The line containing "in Signal Tap" marks where copying starts, so set down that line and each one after it exactly, through the end of the records.
-- RECORDS FOR THIS EXERCISE follows --
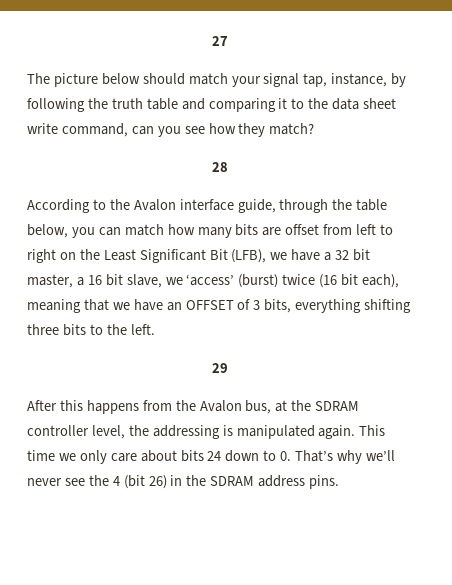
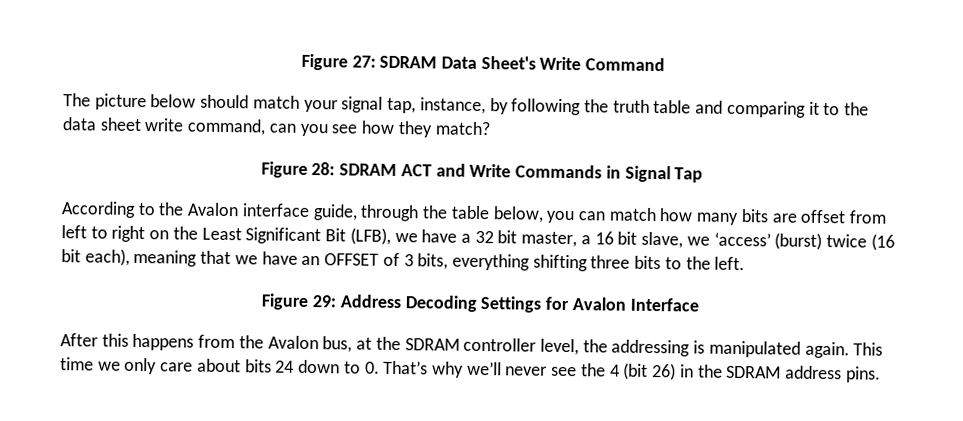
- 27
+ Figure 27: SDRAM Data Sheet's Write Command
- 28
+ Figure 28: SDRAM ACT and Write Commands in Signal Tap
- 29
+ Figure 29: Address Decoding Settings for Avalon Interface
-- RECORDS FOR THIS EXERCISE concluded --
▶ **ANSWER SECTION**
+ Figure 28: SDRAM ACT and Write Commands in Signal Tap
- 29
+ Figure 29: Address Decoding Settings for Avalon Interface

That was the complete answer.